Task material –
........

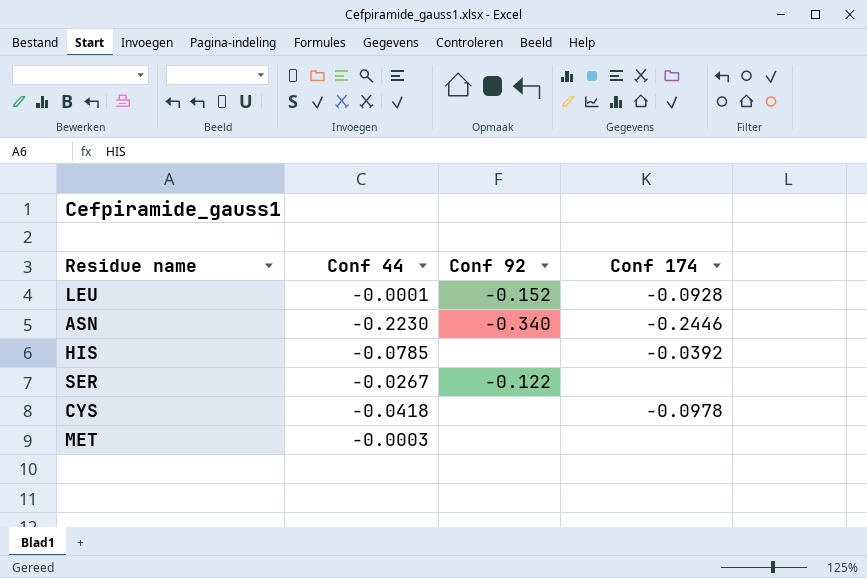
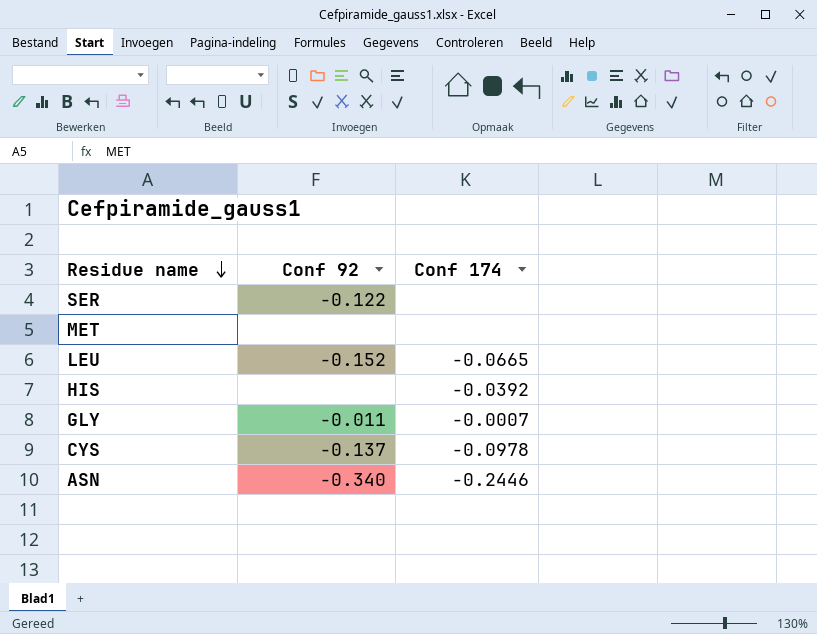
row order: none -> Residue name descending
column Conf 44 | position: 2 -> none
LEU | Conf 174: -0.0928 -> -0.0665
row GLY: none -> -0.011 | -0.0007
CYS | Conf 92: none -> -0.137

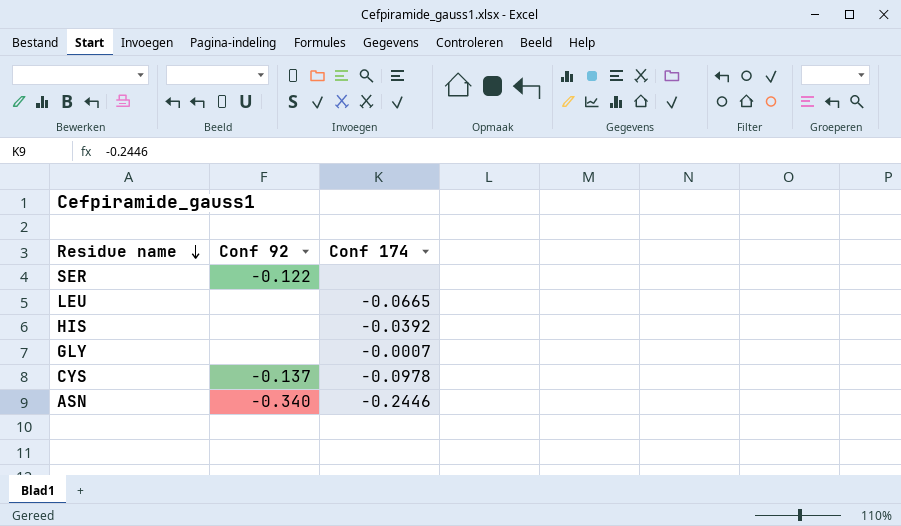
row MET: none | none -> none
LEU | Conf 92: -0.152 -> none
GLY | Conf 92: -0.011 -> none

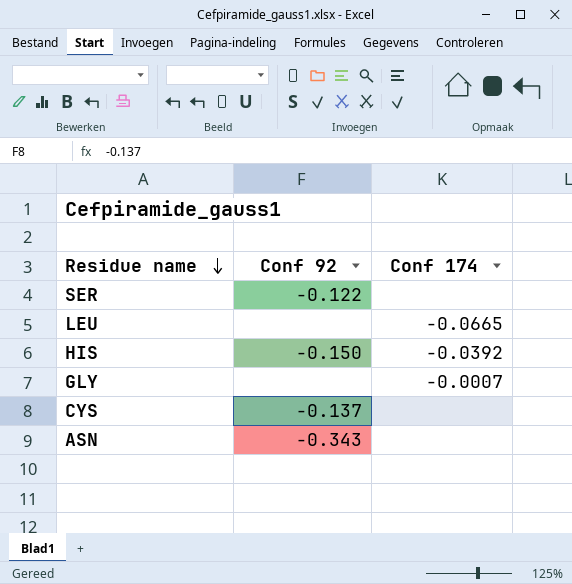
HIS | Conf 92: none -> -0.150
CYS | Conf 174: -0.0978 -> none
ASN | Conf 92: -0.340 -> -0.343
ASN | Conf 174: -0.2446 -> none

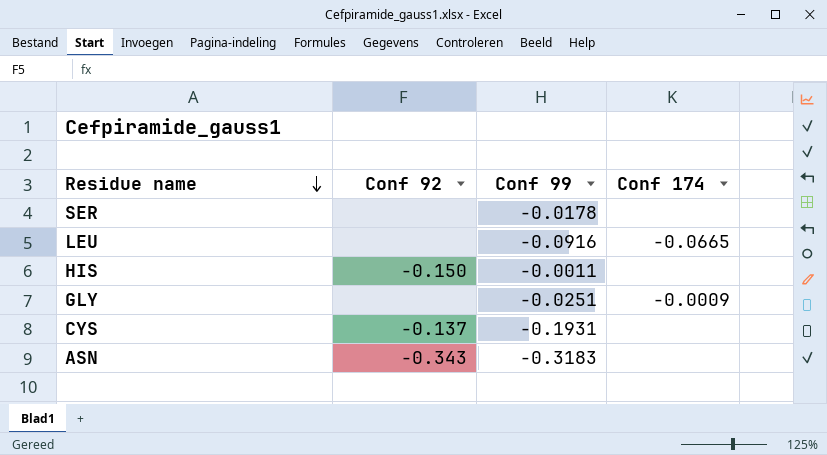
column Conf 99 | position: none -> 3
SER | Conf 92: -0.122 -> none
HIS | Conf 174: -0.0392 -> none
GLY | Conf 174: -0.0007 -> -0.0009

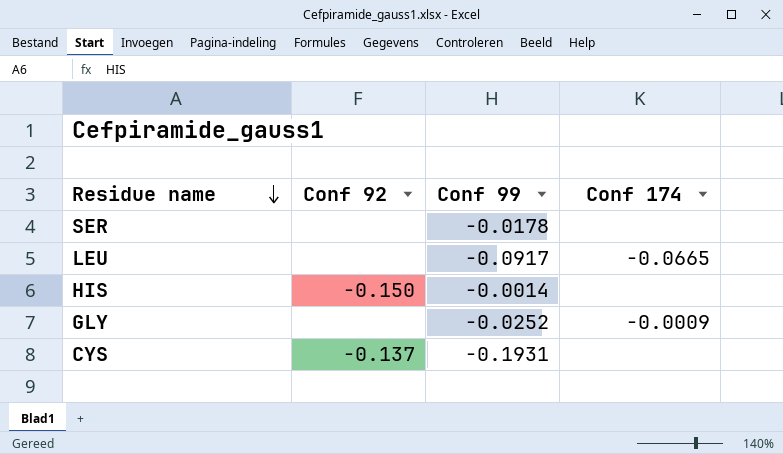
row ASN: -0.343 | -0.3183 | none -> none
LEU | Conf 99: -0.0916 -> -0.0917
HIS | Conf 99: -0.0011 -> -0.0014
GLY | Conf 99: -0.0251 -> -0.0252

........

Instructions to follow – Your task is to copy each line of the listing that holds the word "position".

Response –
column Conf 44 | position: 2 -> none
column Conf 99 | position: none -> 3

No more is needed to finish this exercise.